Adverse events were significantly more common in the immunotherapy group than in the control group (62% vs 41%; P = .002), but the difference in serious adverse events between groups was not significant (7.8% vs 3.5%; P = .15).
In the immunotherapy group, cytokine-induced killer cells 200 mL were administered intravenously over a period of 60 minutes. The 16 treatments were delivered once weekly for the first 4 weeks, followed by four treatments every 2 weeks, four treatments every 4 weeks, and then four treatments every 8 weeks.
In the extension study, participants in the original study — 89 from the immunotherapy group and 73 from the control group — were followed out to a median of 68.5 months.
At 5 years, median recurrence-free survival continued to be better in the immunotherapy group than in the control group (44.8% vs 33.1%; HR, 0.67, P = .009), as did overall survival (HR 0.33; P = .006) and cancer-specific survival (HR, 0.33; P = .02).

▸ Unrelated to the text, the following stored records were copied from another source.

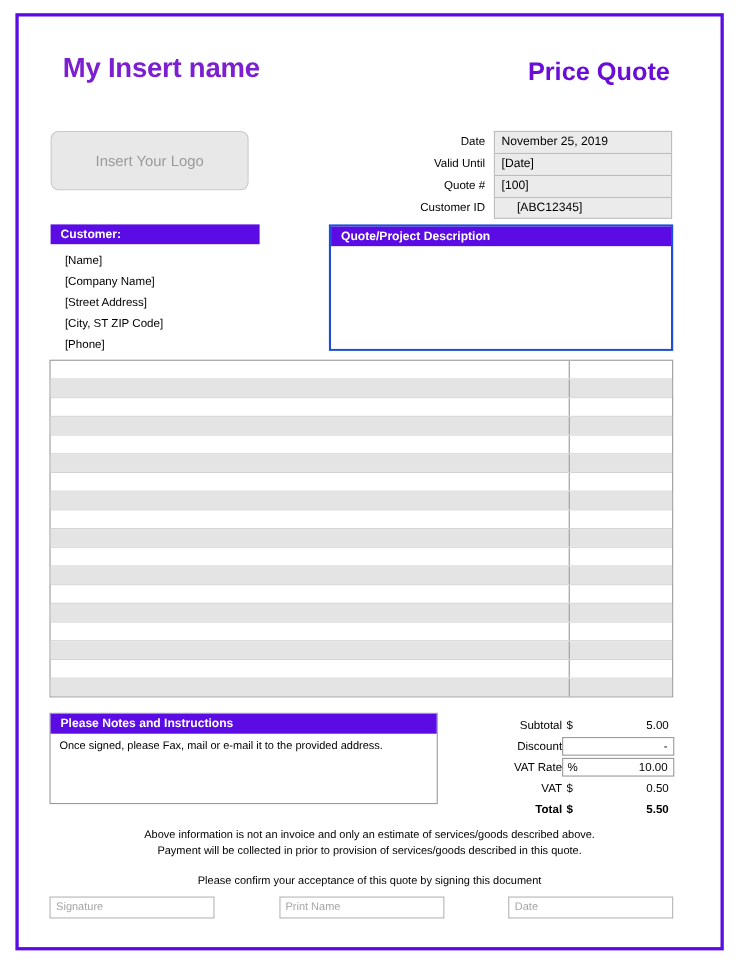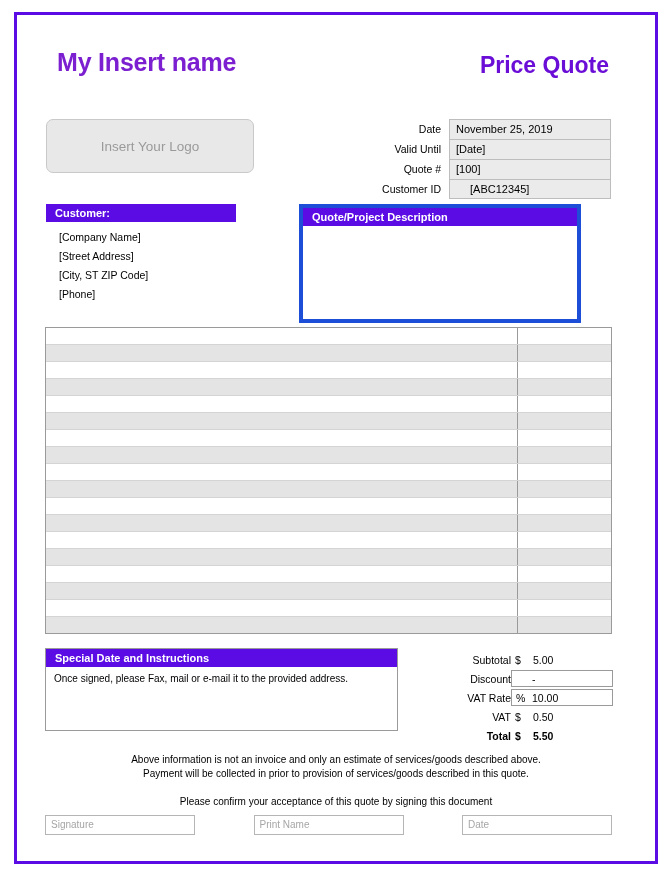--- a/index.html
+++ b/index.html
@@ -77,7 +77,7 @@
     position: absolute;
     left: 46px;
     top: 119px;
-    width: 208px;
+    width: 180px;
     height: 54px;
     border: 1px solid #c9c9c9;
     border-radius: 7px;

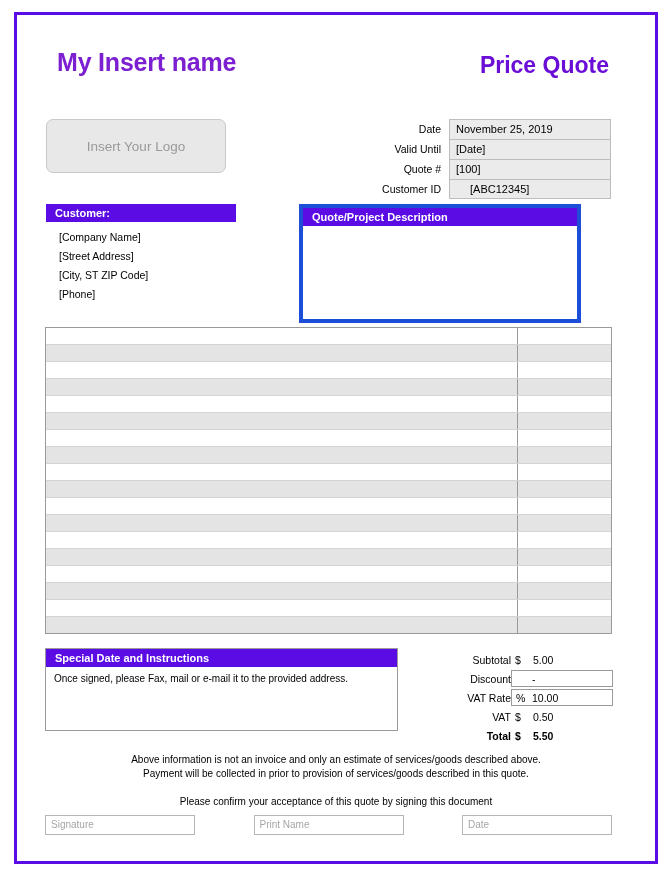--- a/index.html
+++ b/index.html
@@ -162,8 +162,8 @@
     position: absolute;
     left: 299px;
     top: 204px;
-    width: 282px;
-    border: 4px solid #1d4ed8;
+    width: 313px;
+    border: 2px solid #1d4ed8;
     box-sizing: border-box;
     background: #fff;
   }

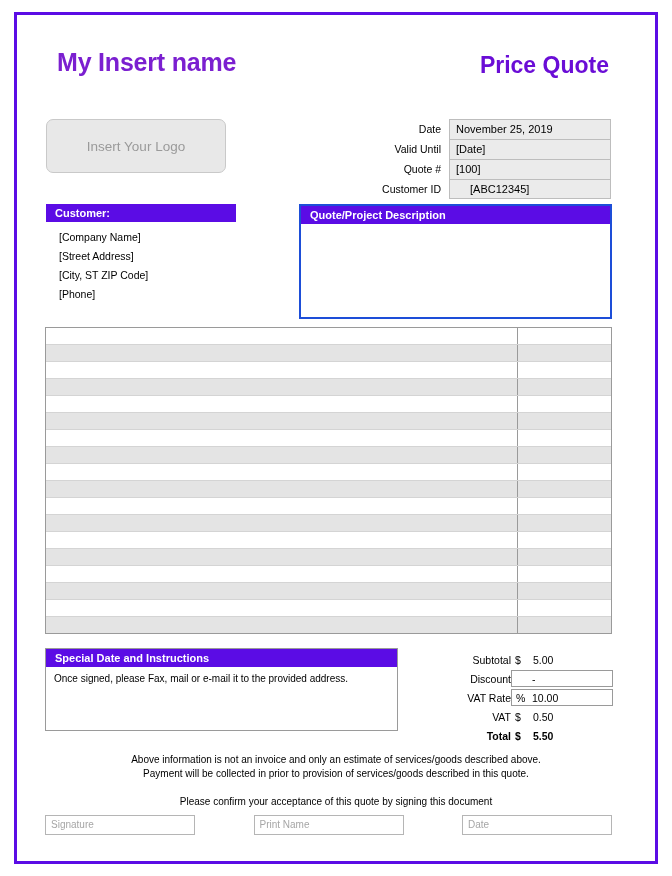--- a/index.html
+++ b/index.html
@@ -362,6 +362,7 @@
     <div class="customer">
       <div class="bar">Customer:</div>
       <div class="customer-lines">
+        <div class="customer-line">[Name]</div>
         <div class="customer-line">[Company Name]</div>
         <div class="customer-line">[Street Address]</div>
         <div class="customer-line">[City, ST  ZIP Code]</div>

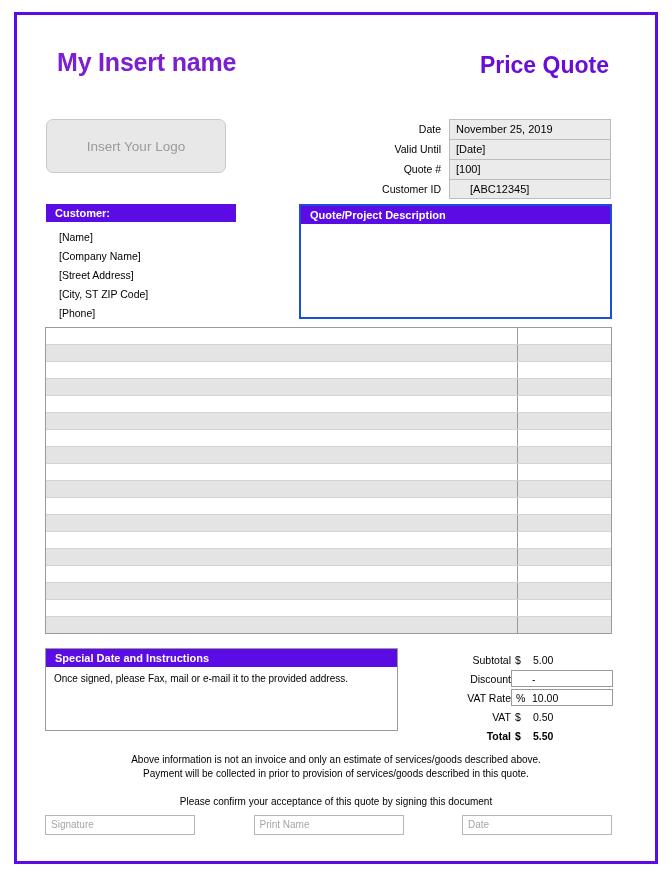--- a/index.html
+++ b/index.html
@@ -452,7 +452,7 @@
     </div>
 
     <div class="notes">
-      <div class="bar">Special Date and Instructions</div>
+      <div class="bar">Please Notes and Instructions</div>
       <div class="notes-body">
         <div class="notes-text">Once signed, please Fax, mail or e-mail it to the provided address.</div>
       </div>

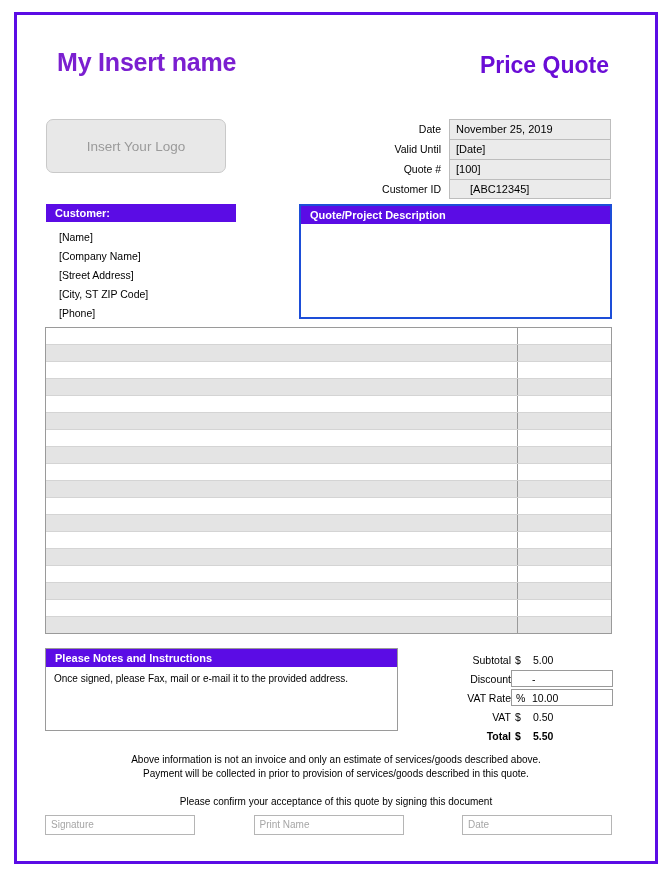--- a/index.html
+++ b/index.html
@@ -271,7 +271,7 @@
   .tot-val {
     flex: 1;
     font-size: 10.5px;
-    text-align: left;
+    text-align: right;
     padding-right: 5px;
     box-sizing: border-box;
   }

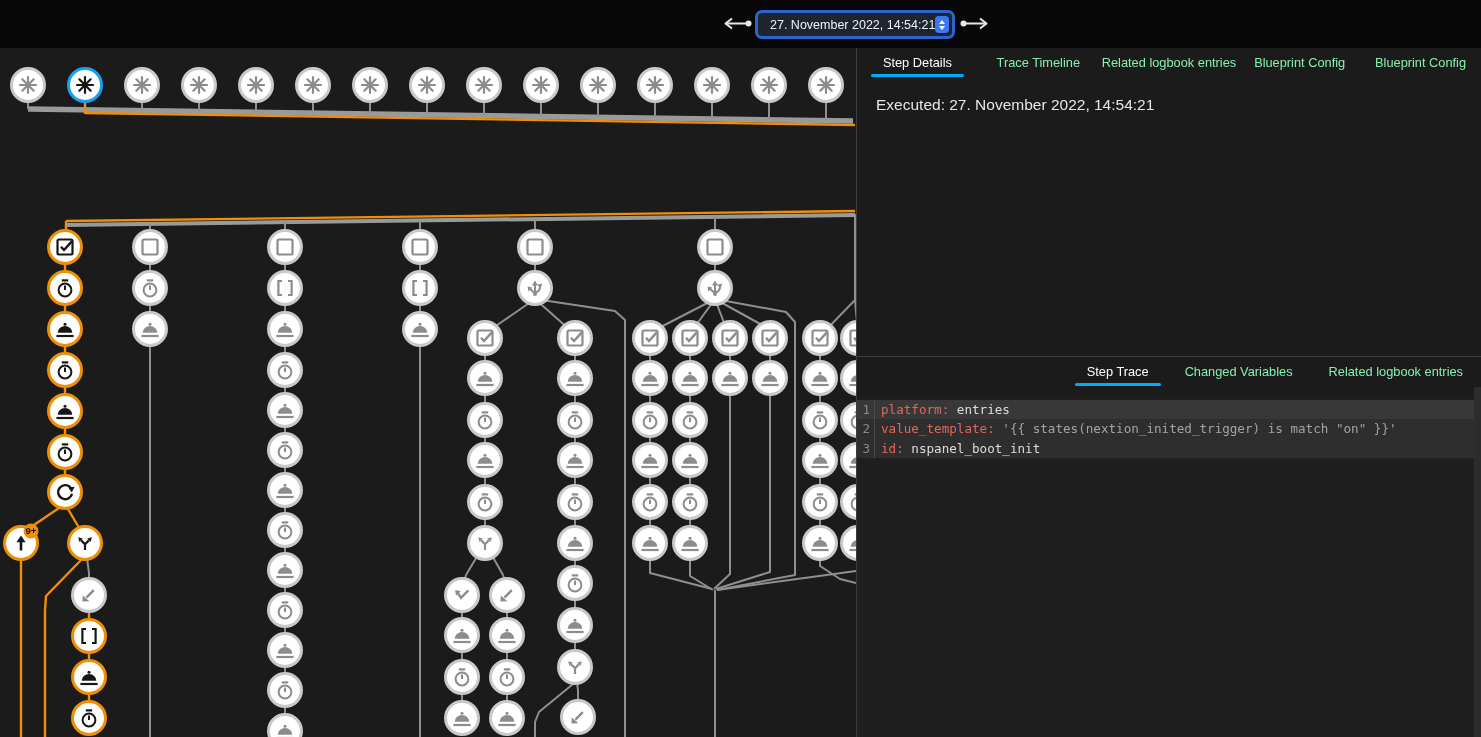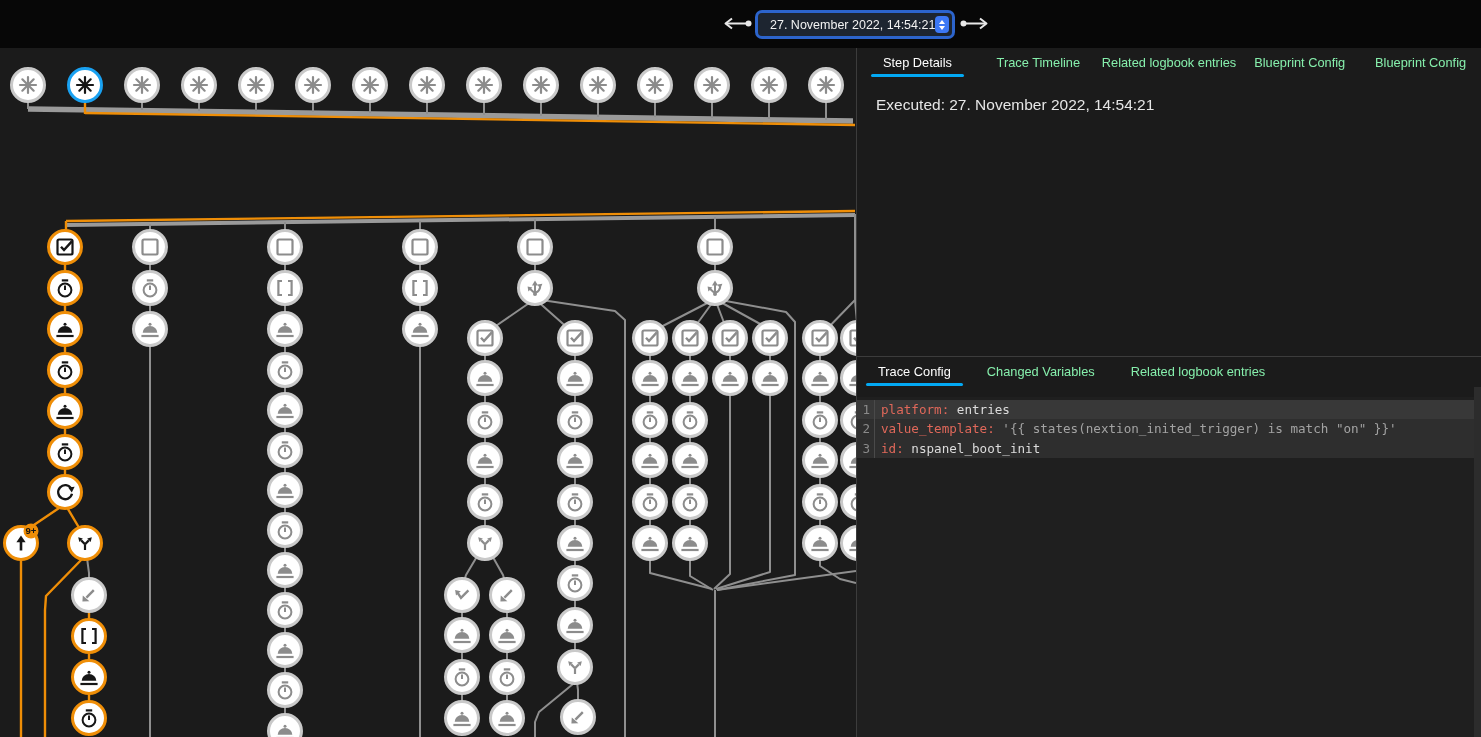--- a/index.html
+++ b/index.html
@@ -35,7 +35,7 @@
   .config-panel  { position:absolute; left:0; top:308px; right:0; bottom:0;
                    border-top:1px solid #3c3c3c; }
 
-  .tabbar { display:flex; align-items:center; height:29px; }
+  .tabbar { display:flex; align-items:center; height:29px;justify-content:flex-end; }
   .tabbar.spread .tab { flex:1; display:flex; justify-content:center; }
   .tabbar.packed { padding-left:3px; }
   .tabbar.packed .tab { padding:0 15px; }

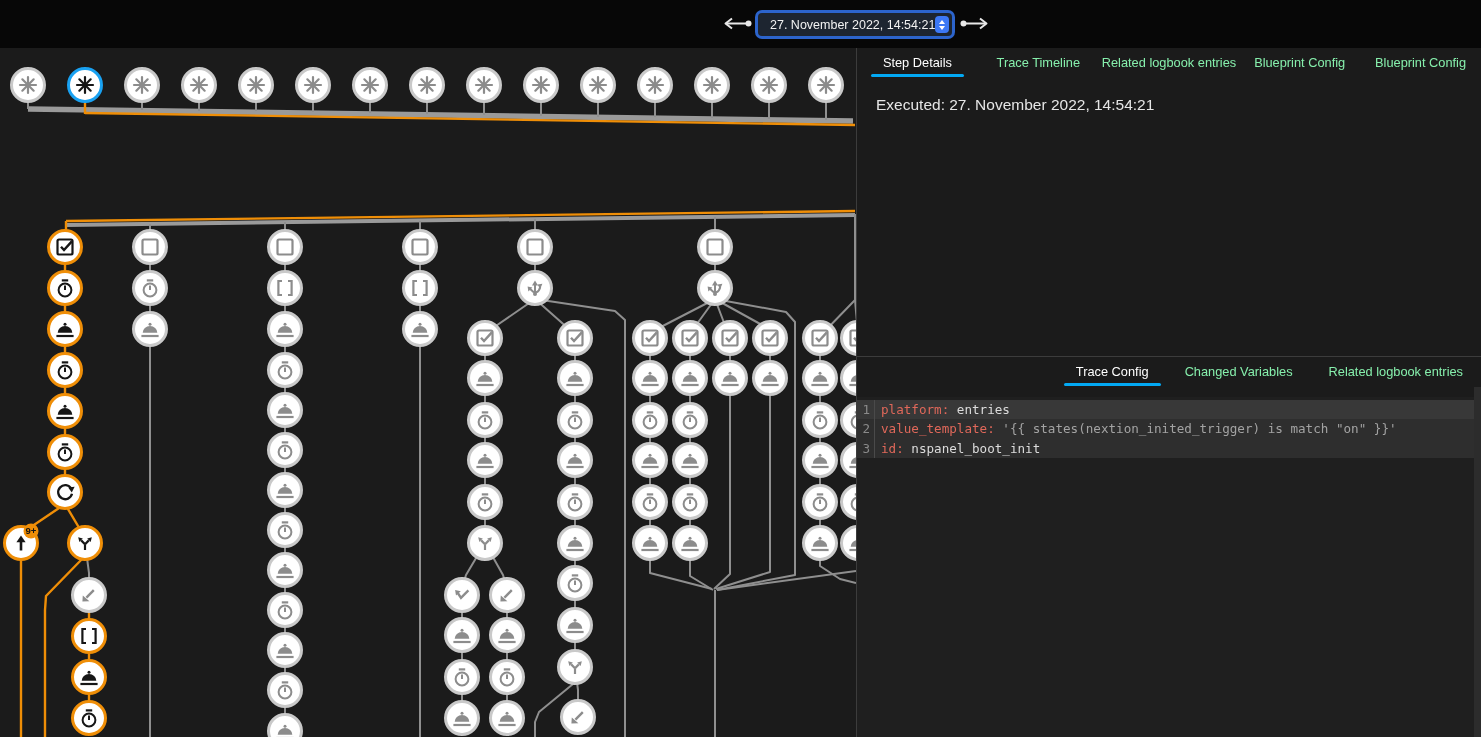--- a/index.html
+++ b/index.html
@@ -849,7 +849,7 @@
   <div class="config-panel">
     <div class="tabbar packed">
         <div class="tab active">
-          <span class="lab">Trace Config</span>
+          <span class="lab">Step Trace</span>
         </div>
         <div class="tab">
           <span class="lab">Changed Variables</span>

Most of the benefit was in patients with tumors at least 2 cm in size (HR, 0.66; P = .035). Although there appeared to be some recurrence prevention in patients with lesions smaller than 2 cm, the difference was not statistically significant, possibly because of the relatively small sample size.
It is possible that the prolonged antitumor activity of cytokine-induced cells promotes long-lasting memory T-cells and memory natural killer cells, Lee explained. In fact, the cells themselves are a form of terminally differentiated memory T-cells, he added.
Cost is a barrier to the widespread adoption of this approach, he acknowledged, noting that in Korea, the procedure is not currently reimbursable.
Despite the cost, any effective and safe adjuvant therapy would be welcome in the management of patients with hepatocellular carcinoma, said Ronald Sokol, MD, from the University of Colorado School of Medicine in Aurora. To date, nothing has been proven to reduce the risk for recurrence.
"Once again, the results are quite impressive," Sokol told Medscape Medical News.
"In cancer trials, if you prolong your survival without recurrence by 14, 16, 18 months, that's frequently considered a very significant interval, particularly when drug combinations are eventually used and extend cancer-free survival," he said.
This study was supported by Green Cross Cell. Lee and Sokol have disclosed no relevant financial relationships.